Au fédéral, 2010 aura consacré l'« ère minoritaire normale », une période de stabilité politique pour un gouvernement qui est pourtant toujours minoritaire. Reprise économique, opposition faible et divisée en régions et en partis, solution de rechange déficiente, trois éléments qui ont permis à Stephen Harper de s'en sortir exceptionnellement bien au cours des 12 derniers mois.

Bref, rien pour écrire à sa mère cette année.

Chaque jour ou presque, je rencontre quelqu'un qui me lance : «Hé, vous ne vous ennuyez pas, en politique, ces temps-ci !»

En fait, pour être franc, oui, je m'ennuie un peu.

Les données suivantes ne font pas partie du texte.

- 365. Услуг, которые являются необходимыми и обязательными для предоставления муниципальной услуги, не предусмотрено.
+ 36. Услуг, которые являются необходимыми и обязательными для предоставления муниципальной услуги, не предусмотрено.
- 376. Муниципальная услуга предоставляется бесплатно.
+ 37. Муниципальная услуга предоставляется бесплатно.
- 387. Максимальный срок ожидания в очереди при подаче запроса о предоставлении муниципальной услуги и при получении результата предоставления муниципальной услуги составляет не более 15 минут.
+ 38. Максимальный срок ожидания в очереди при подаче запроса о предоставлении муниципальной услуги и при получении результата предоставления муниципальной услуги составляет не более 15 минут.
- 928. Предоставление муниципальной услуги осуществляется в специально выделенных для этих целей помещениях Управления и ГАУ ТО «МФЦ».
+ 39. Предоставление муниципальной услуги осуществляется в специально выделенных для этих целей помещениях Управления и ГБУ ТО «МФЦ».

Ces temps-ci, à vrai dire, on fait plus dans les faits divers que dans la politique. Je ne le dis pas de façon méprisante, au contraire. Les faits divers, les affaires policières et judiciaires, ce sont des domaines journalistiques tout aussi exigeants, sinon plus, que la politique. Seulement, moi, ma tasse de thé, c'est la politique. De là une certaine lassitude en cette fin 2010.

Mes grands événements politiques, je les ai plutôt vécus à l'extérieur du Québec : à Port-au-Prince, à Vancouver et en Afrique du Sud. Permettez-moi de revenir brièvement sur ces événements dans ce bilan très personnel.

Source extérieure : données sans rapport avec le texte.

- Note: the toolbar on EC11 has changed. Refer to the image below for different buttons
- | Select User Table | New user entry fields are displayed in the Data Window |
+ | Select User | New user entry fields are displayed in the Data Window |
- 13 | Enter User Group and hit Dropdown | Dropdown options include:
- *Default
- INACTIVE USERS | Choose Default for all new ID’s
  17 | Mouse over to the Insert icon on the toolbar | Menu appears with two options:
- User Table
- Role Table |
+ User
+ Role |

De Montréal à Port-au-Prince

Le début de l'année s'annonçait plutôt mollo lorsque, soudainement, je me suis retrouvé dans un avion en direction de la République dominicaine et, de là, dans un taxi pour un périple de plusieurs heures vers Port-au-Prince, dévasté par un tremblement de terre.

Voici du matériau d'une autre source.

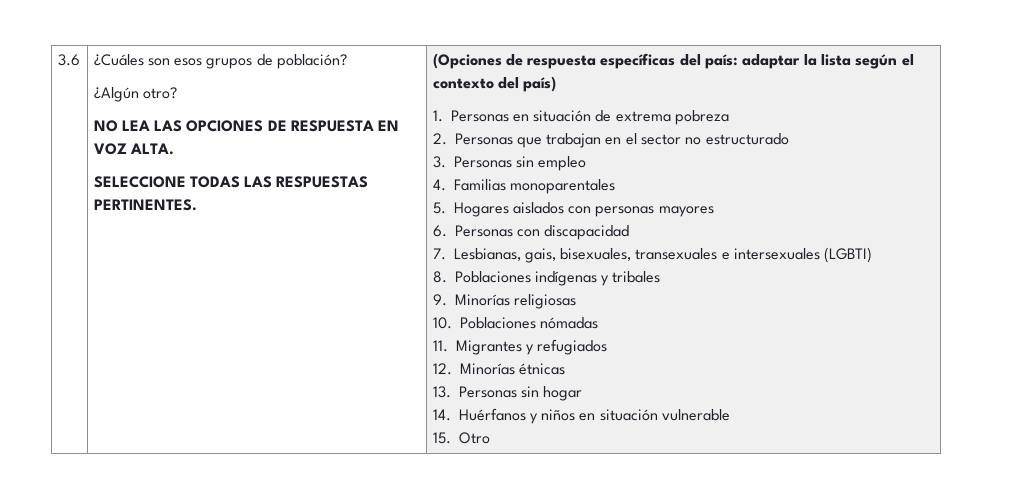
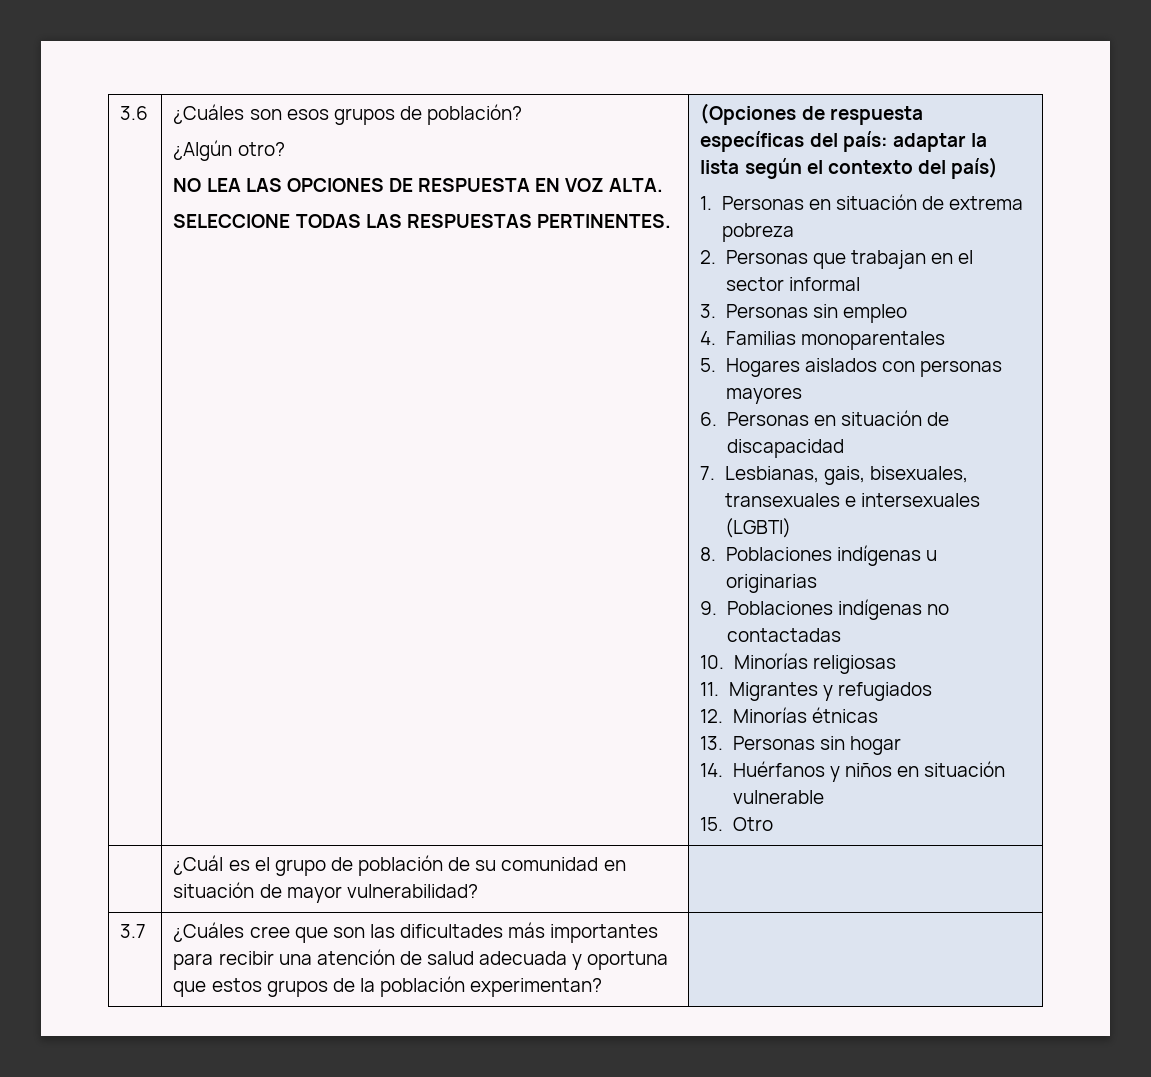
- 2. Personas que trabajan en el sector no estructurado
+ 2. Personas que trabajan en el sector informal
- 6. Personas con discapacidad
+ 6. Personas en situación de discapacidad
- 8. Poblaciones indígenas y tribales
- 9. Minorías religiosas
+ 8. Poblaciones indígenas u originarias
+ 9. Poblaciones indígenas no contactadas
+ 10. Minorías religiosas
- 10. Poblaciones nómadas
+ | ¿Cuál es el grupo de población de su comunidad en situación de mayor vulnerabilidad? |
+ 3.7 | ¿Cuáles cree que son las dificultades más importantes para recibir una atención de salud adecuada y oportuna que estos grupos de la población experimentan? |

Dépêché sur place un peu plus de deux semaines après le séisme (à la suite de mes collègues arrivés dans les jours suivant la catastrophe), j'ai eu tôt fait de constater la désorganisation et l'impuissance (la panique, même) du gouvernement local, l'omnipotence des Américains, l'omniprésence parfois contre-productive des ONG, souvent plus intéressées par leur visibilité et par leurs opérations de prosélytisme que par l'aide humanitaire. J'ai constaté aussi les petites et grandes magouilles du petit peuple comme des grands dirigeants, la déconnexion entre une élite surscolarisée qui rêve de grandes réformes et un peuple qui survit au désespoir grâce à un mélange de foi aveugle en Dieu, de fatalisme bien naturel et d'humour bon enfant.

De Port-au-Prince à Vancouver

D'un avion à l'autre, je suis passé en quelques jours des ruines haïtiennes au faste des Jeux olympiques de Vancouver, où j'ai passé une semaine de vacances adorable.

Je me souviens, notamment, avoir dû recycler un peu de Pierre de Coubertin pour consoler ma fille, le soir où les frères

Hamelin ont fini quatrième et cinquième au Pacific Coliseum lors d'une compétition de patinage de vitesse sur courte piste.

Malgré un peu de slush au pied du mont Cypress et quoi qu'en aient dit les médias britanniques, qui ont parlé des « pires Jeux de l'histoire », Vancouver a vécu pendant deux semaines le plus gros party de son histoire.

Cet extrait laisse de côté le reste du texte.